━━━━━ Provided data

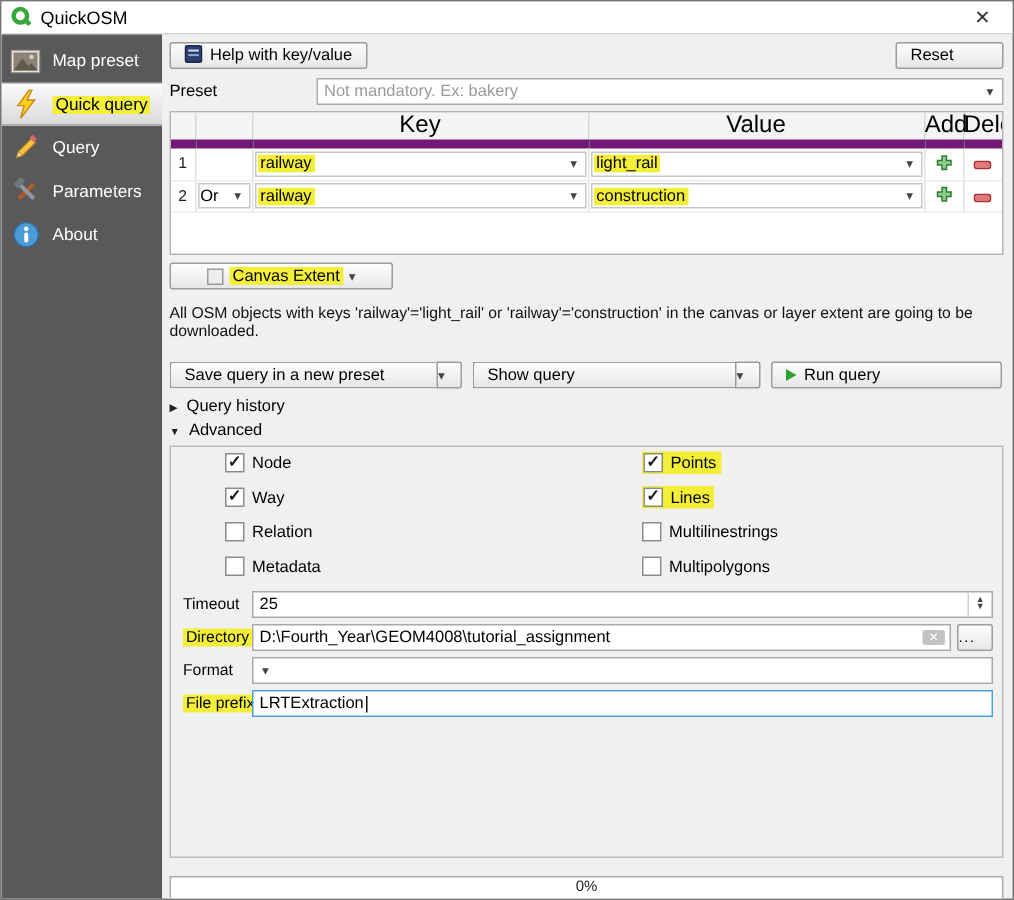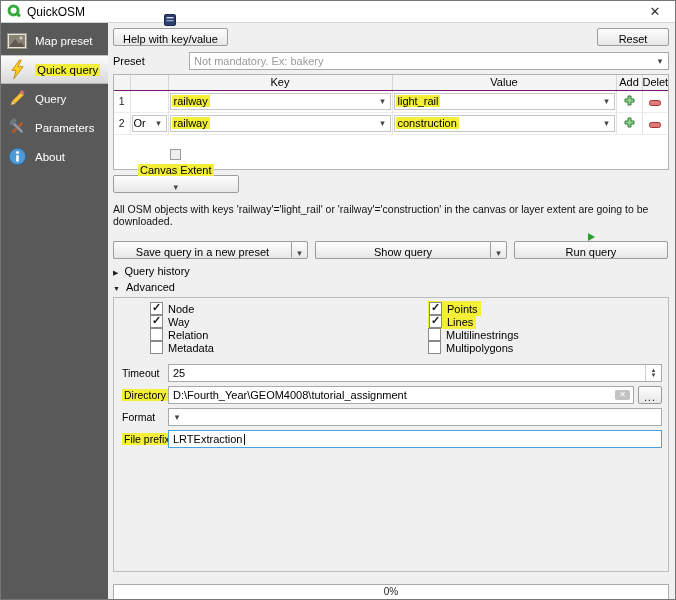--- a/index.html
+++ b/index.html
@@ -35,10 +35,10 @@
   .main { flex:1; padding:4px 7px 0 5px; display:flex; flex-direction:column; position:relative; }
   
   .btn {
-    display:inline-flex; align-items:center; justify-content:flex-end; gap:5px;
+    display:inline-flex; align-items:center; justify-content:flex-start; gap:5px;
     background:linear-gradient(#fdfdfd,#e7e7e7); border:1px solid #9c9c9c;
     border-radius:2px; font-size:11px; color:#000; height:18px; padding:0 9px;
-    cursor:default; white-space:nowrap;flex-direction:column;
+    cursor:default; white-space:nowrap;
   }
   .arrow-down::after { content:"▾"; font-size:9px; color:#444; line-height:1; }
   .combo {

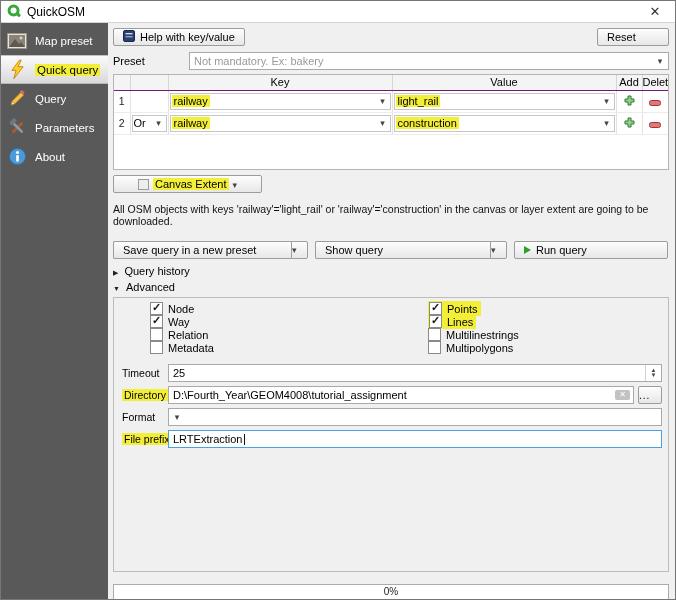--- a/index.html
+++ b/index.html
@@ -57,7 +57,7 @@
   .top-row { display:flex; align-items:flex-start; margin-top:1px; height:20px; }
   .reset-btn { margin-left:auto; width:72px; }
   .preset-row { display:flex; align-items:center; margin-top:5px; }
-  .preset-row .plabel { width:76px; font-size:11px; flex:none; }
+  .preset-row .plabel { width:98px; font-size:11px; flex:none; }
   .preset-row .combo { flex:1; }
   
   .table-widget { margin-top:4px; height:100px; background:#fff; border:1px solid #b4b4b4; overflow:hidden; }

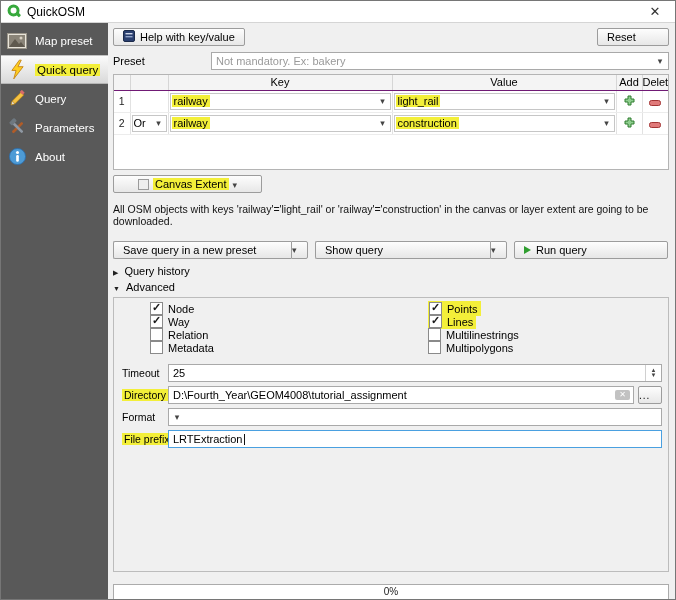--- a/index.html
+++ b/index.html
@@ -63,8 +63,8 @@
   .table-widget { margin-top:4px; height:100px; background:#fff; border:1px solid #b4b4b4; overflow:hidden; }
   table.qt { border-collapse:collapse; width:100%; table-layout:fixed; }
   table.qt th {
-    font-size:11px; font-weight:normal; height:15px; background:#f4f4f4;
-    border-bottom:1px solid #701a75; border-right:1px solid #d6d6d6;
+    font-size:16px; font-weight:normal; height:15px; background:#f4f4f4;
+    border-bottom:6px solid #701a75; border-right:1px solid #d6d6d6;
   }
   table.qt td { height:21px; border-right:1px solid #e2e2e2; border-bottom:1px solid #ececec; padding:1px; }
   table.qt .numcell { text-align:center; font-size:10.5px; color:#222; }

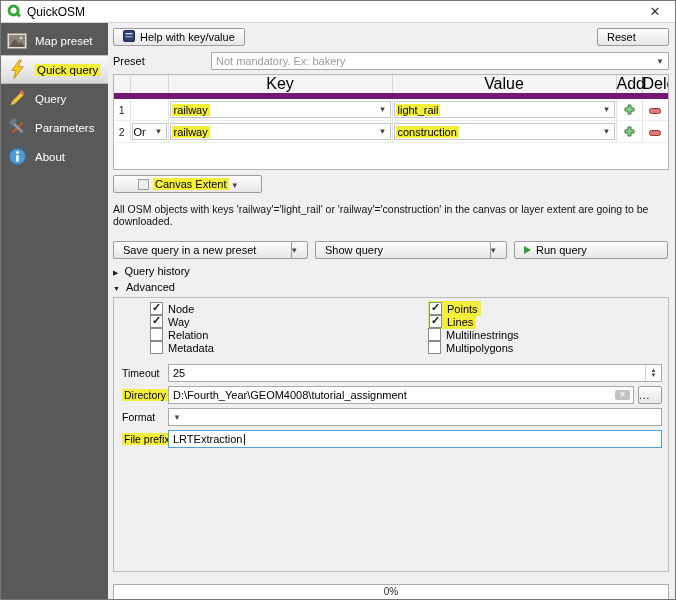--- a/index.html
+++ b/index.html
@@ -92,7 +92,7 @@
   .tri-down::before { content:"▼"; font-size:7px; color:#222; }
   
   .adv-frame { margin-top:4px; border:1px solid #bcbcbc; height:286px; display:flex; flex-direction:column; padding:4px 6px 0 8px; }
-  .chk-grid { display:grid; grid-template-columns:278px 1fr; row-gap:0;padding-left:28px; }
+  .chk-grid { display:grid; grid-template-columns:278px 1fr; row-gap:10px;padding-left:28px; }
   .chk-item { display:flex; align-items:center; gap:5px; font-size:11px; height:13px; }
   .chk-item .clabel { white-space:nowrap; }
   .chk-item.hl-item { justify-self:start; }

━━━━━━━━━━

▸ **The problem**
Please count how many lines in the preceding records hold the word "justify", then give only that number.

▸ **Answer for the task**
3